What you have to do – Of the entries below, restate word for word only the section that runs from the line with "gap: 19px ->" to the line with "html: <div> <div>", counting both ends.
::: Raw data
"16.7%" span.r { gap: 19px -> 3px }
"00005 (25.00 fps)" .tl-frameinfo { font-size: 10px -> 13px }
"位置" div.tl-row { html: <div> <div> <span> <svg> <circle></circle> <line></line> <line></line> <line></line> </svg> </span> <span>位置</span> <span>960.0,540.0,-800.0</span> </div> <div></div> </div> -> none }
::::::
::: Raw data
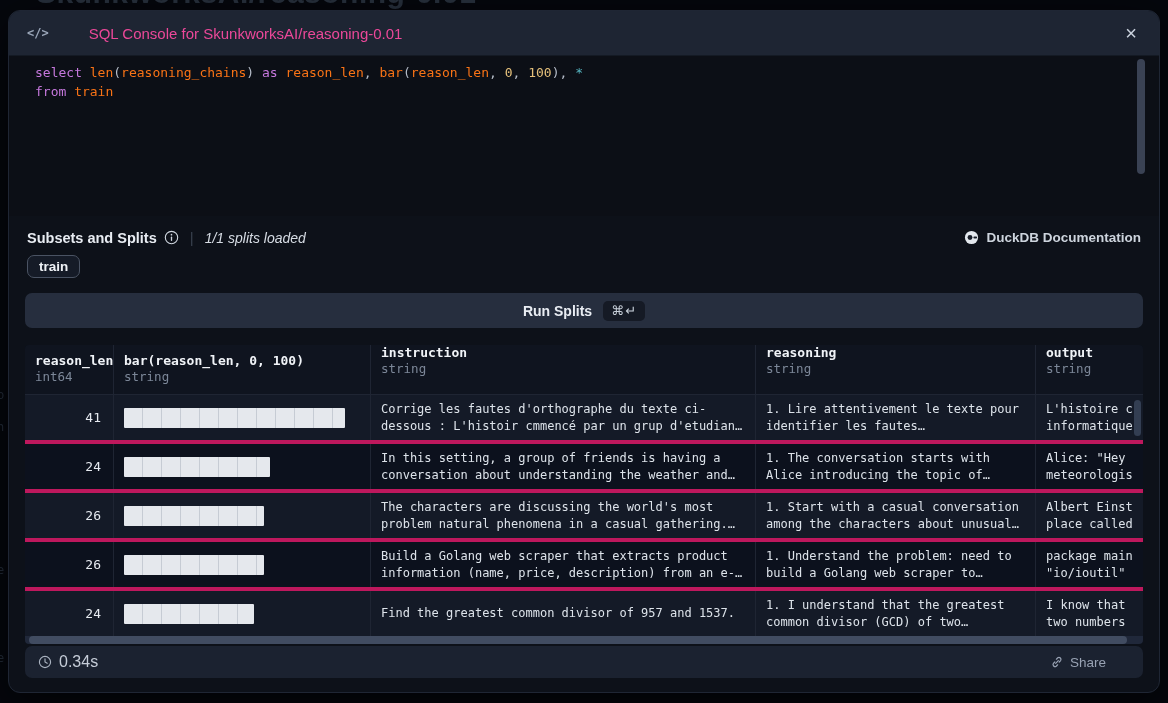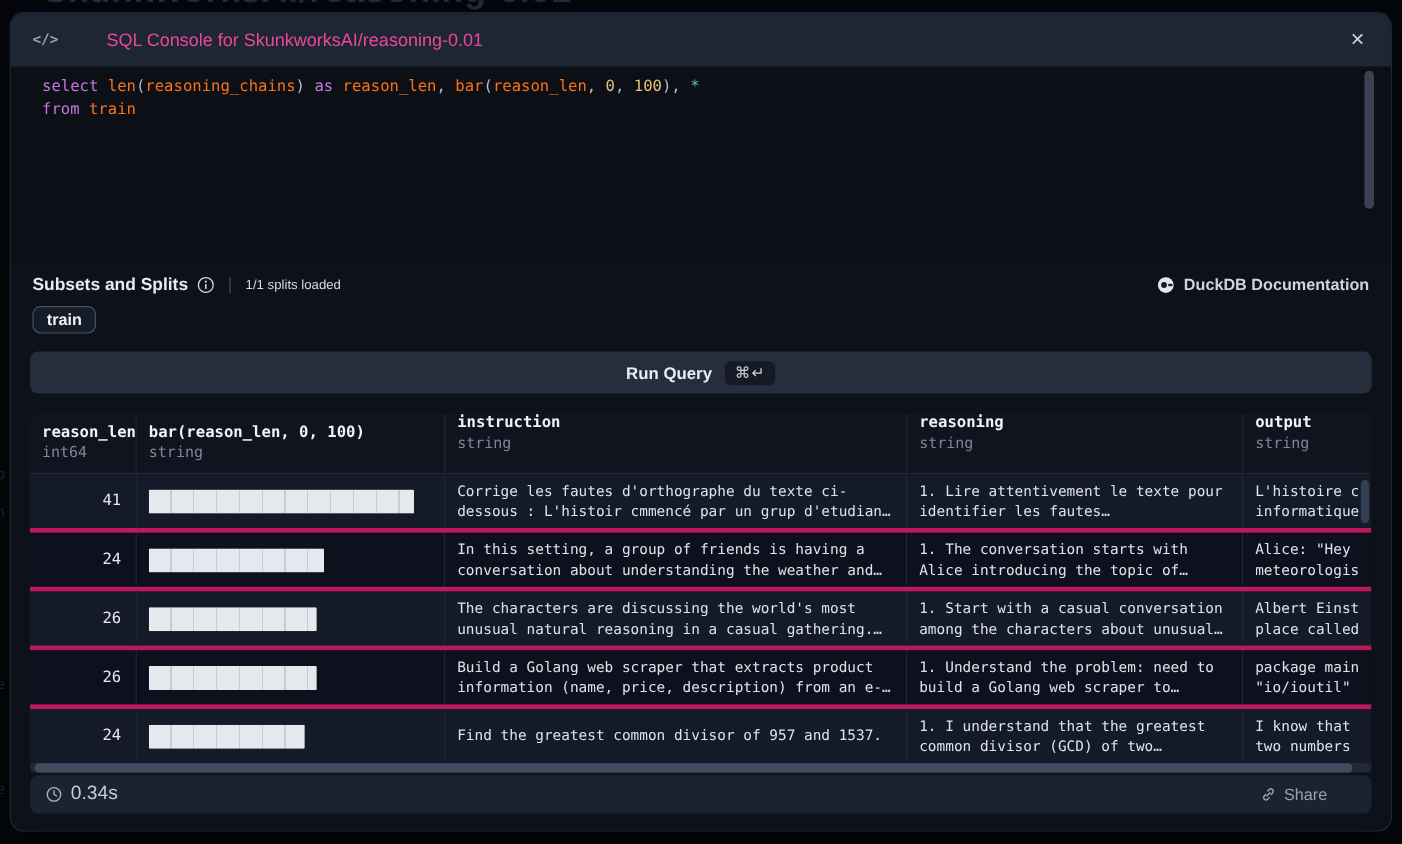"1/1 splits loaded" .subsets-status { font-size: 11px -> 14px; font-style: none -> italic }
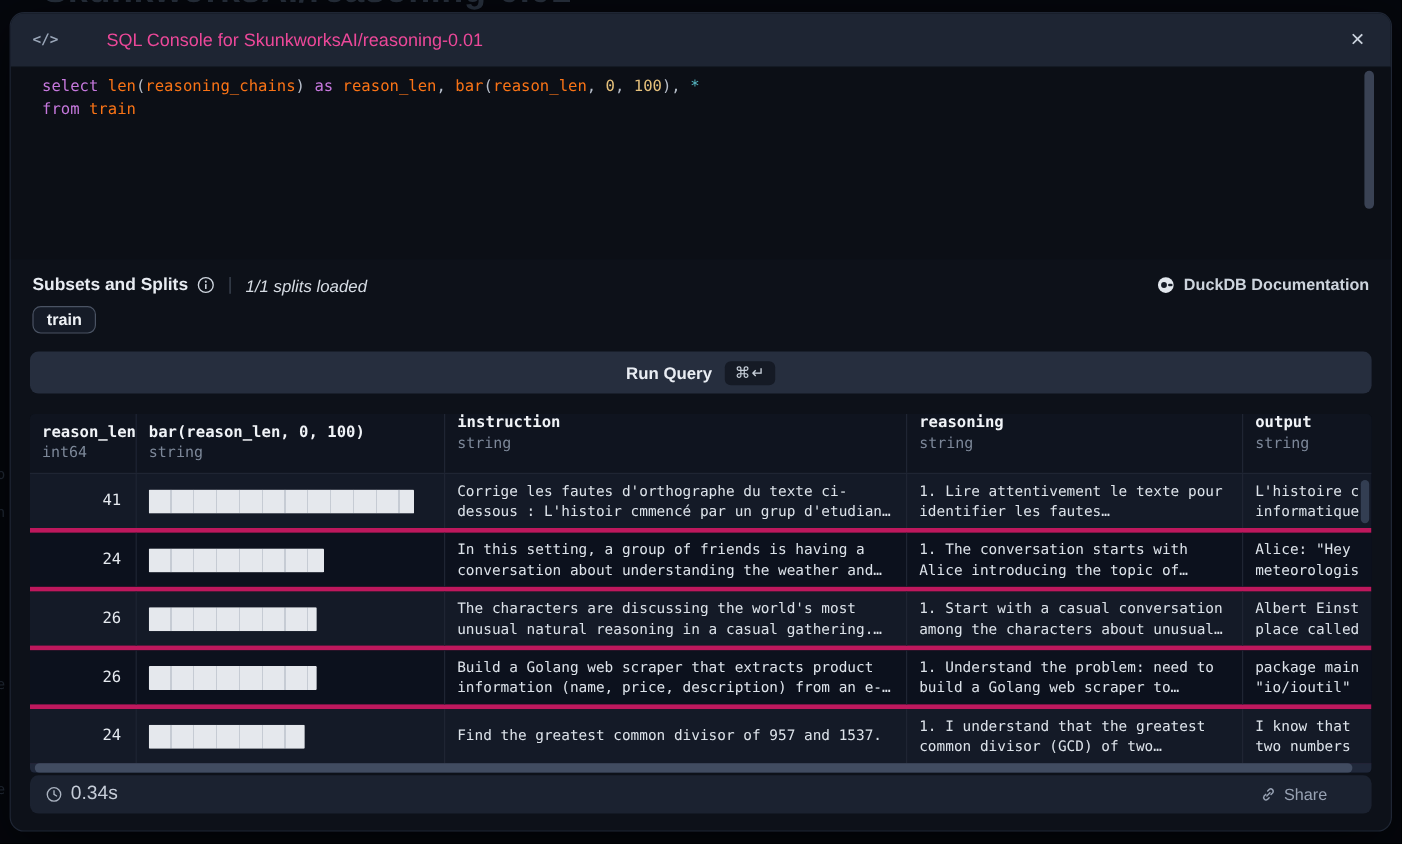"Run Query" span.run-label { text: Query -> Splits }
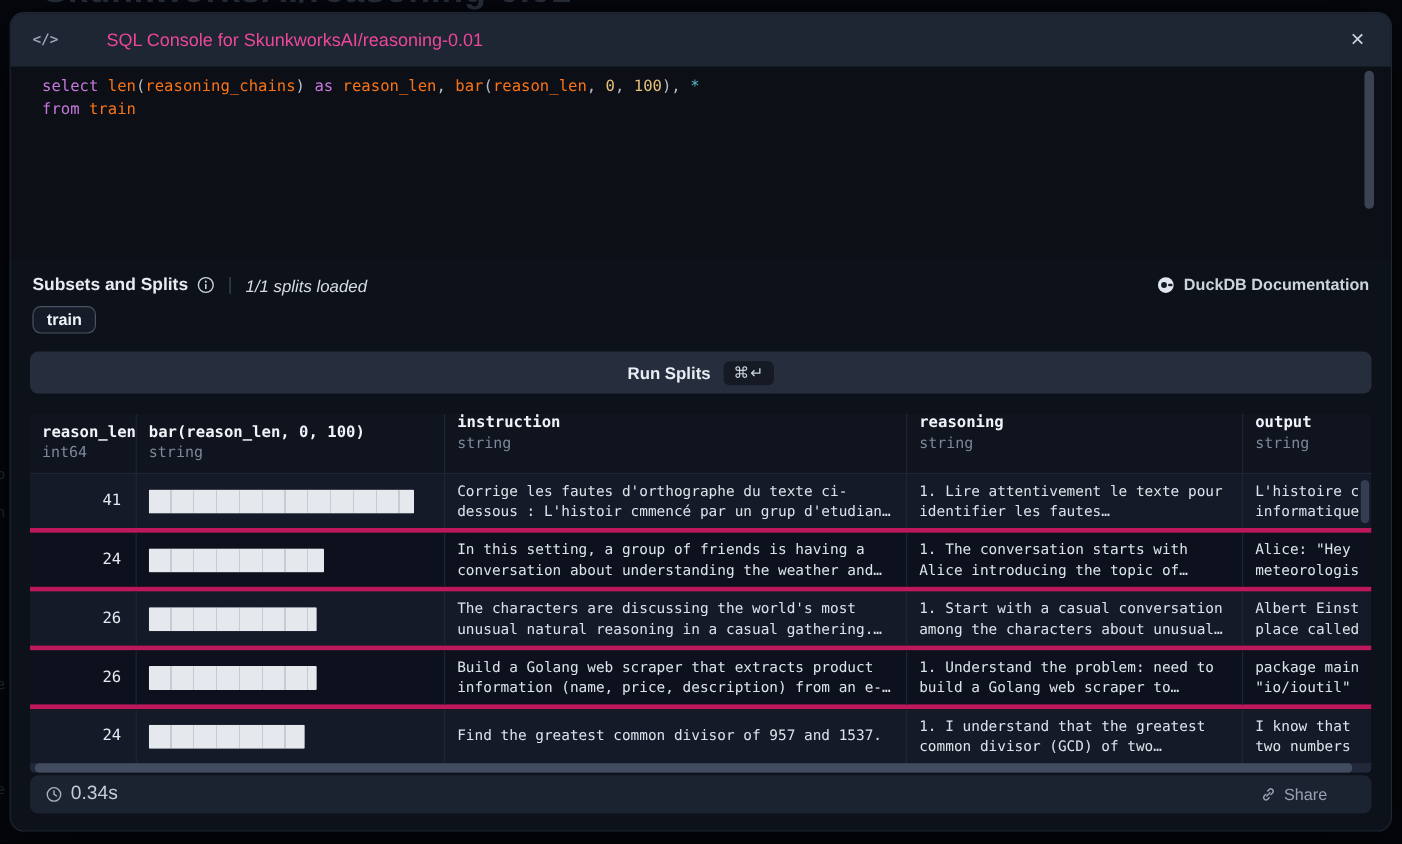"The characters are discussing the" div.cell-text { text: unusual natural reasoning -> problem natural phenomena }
::::::
Result of the task –
"16.7%" span.r { gap: 19px -> 3px }
"00005 (25.00 fps)" .tl-frameinfo { font-size: 10px -> 13px }
"位置" div.tl-row { html: <div> <div> <span> <svg> <circle></circle> <line></line> <line></line> <line></line> </svg> </span> <span>位置</span> <span>960.0,540.0,-800.0</span> </div> <div></div> </div> -> none }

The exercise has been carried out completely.